Também a crítica parece ter deixado de ser encarada como uma oportunidade para melhorar. Hoje, qualquer opinião diferente é facilmente confundida com um ataque pessoal. Em vez de respondermos aos argumentos, respondemos às pessoas. Em vez de discutirmos soluções, discutimos intenções.
A política nunca deveria ser um palco onde se procura o aplauso fácil. Deveria ser, antes de tudo, um espaço de encontro, onde diferentes perspetivas contribuem para encontrar melhores respostas para os problemas das pessoas. Quando o objetivo deixa de ser servir a comunidade e passa a ser alimentar egos ou conquistar protagonismo, todos perdemos. Perde a confiança nas instituições, empobrece o debate e enfraquece-se a própria democracia.
Mas a democracia nunca cresceu à custa do silêncio. Cresceu porque houve quem tivesse coragem de questionar, de propor alternativas e de pensar diferente.
Mas há ainda outro fenómeno que me inquieta. Vivemos rodeados de informação, mas cada vez mais afastados da evidência. Fala-se muito e demonstra-se pouco. As convicções substituem os factos, as perceções ocupam o lugar dos dados e as narrativas sobrepõem-se aos resultados. Quando deixamos de discutir com base em factos e passamos a discutir apenas com base em convicções, a verdade corre o risco de ficar refém de quem fala mais alto.

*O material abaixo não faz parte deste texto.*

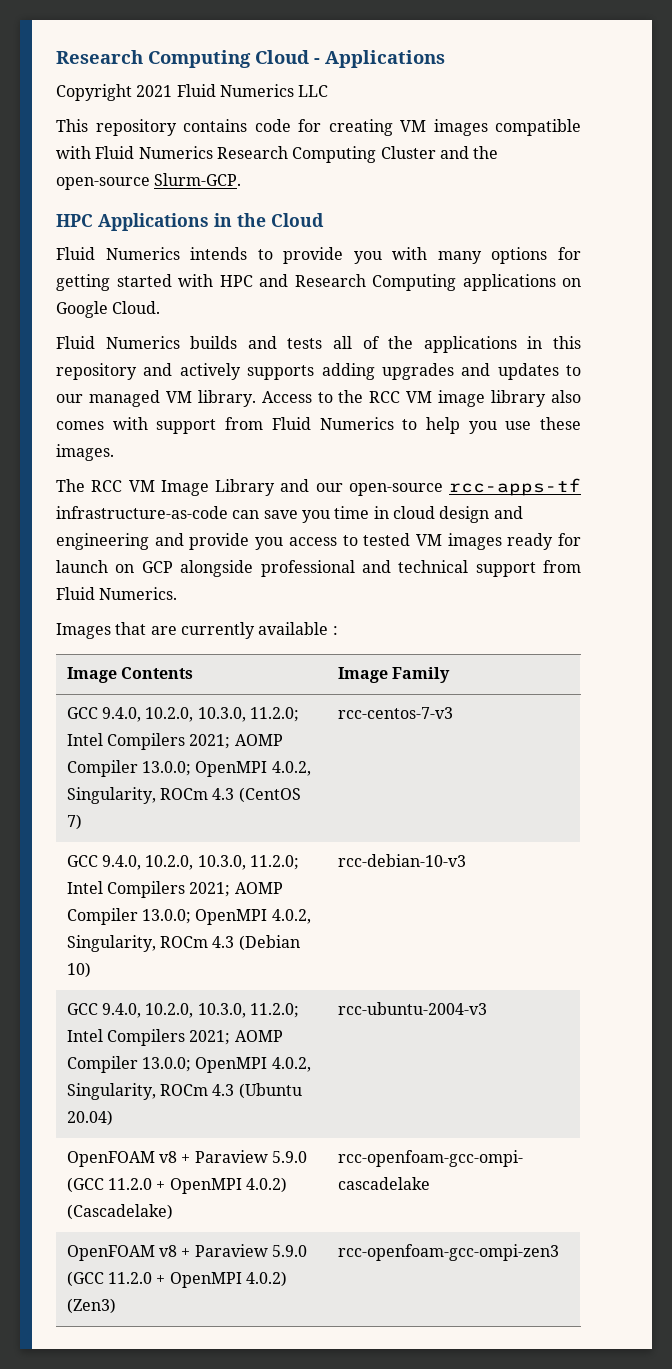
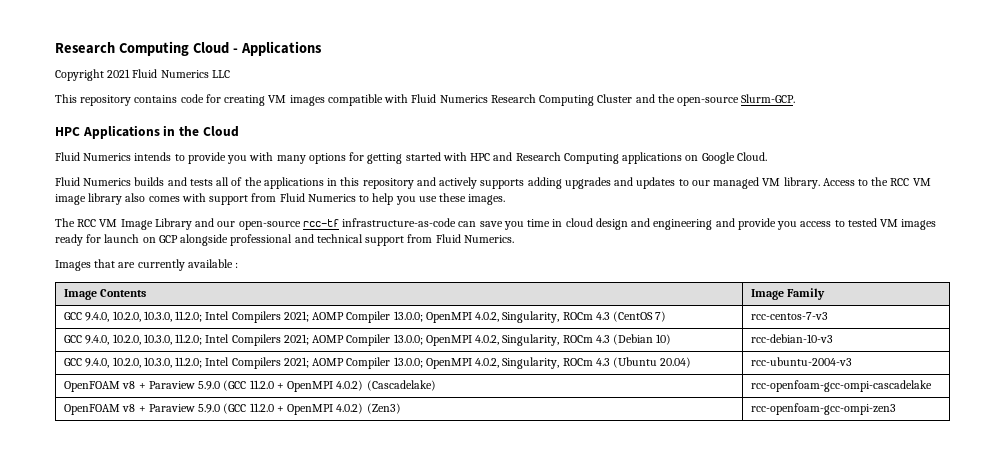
- The RCC VM Image Library and our open-source rcc-apps-tf infrastructure-as-code can save you time in cloud design and engineering and provide you access to tested VM images ready for launch on GCP alongside professional and technical support from Fluid Numerics.
+ The RCC VM Image Library and our open-source rcc-tf infrastructure-as-code can save you time in cloud design and engineering and provide you access to tested VM images ready for launch on GCP alongside professional and technical support from Fluid Numerics.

É neste ambiente que prosperam o populismo e a demagogia. Porque é sempre mais fácil alimentar emoções do que explicar números. É sempre mais simples dividir do que construir.
As nossas comunidades merecem mais.
Precisam de pessoas que sirvam em vez de se servirem. De líderes que saibam reconhecer um erro, aproveitar uma boa ideia, venha ela de onde vier, e compreender que governar não é vencer discussões, mas melhorar a vida das pessoas.
No fim, a História raramente guarda memória de quem falou mais alto. Guarda a memória de quem deixou obra, de quem construiu pontes em vez de muros e de quem teve a humildade de perceber que nenhuma conquista é exclusivamente sua.
Talvez esteja na hora de voltarmos ao essencial: menos egos, menos trincheiras e menos clubismos. Mais ideias, mais respeito e mais comunidade.
Porque, no fim, a política não será lembrada pelos aplausos que conquistou, mas pelas vidas que ajudou a melhorar.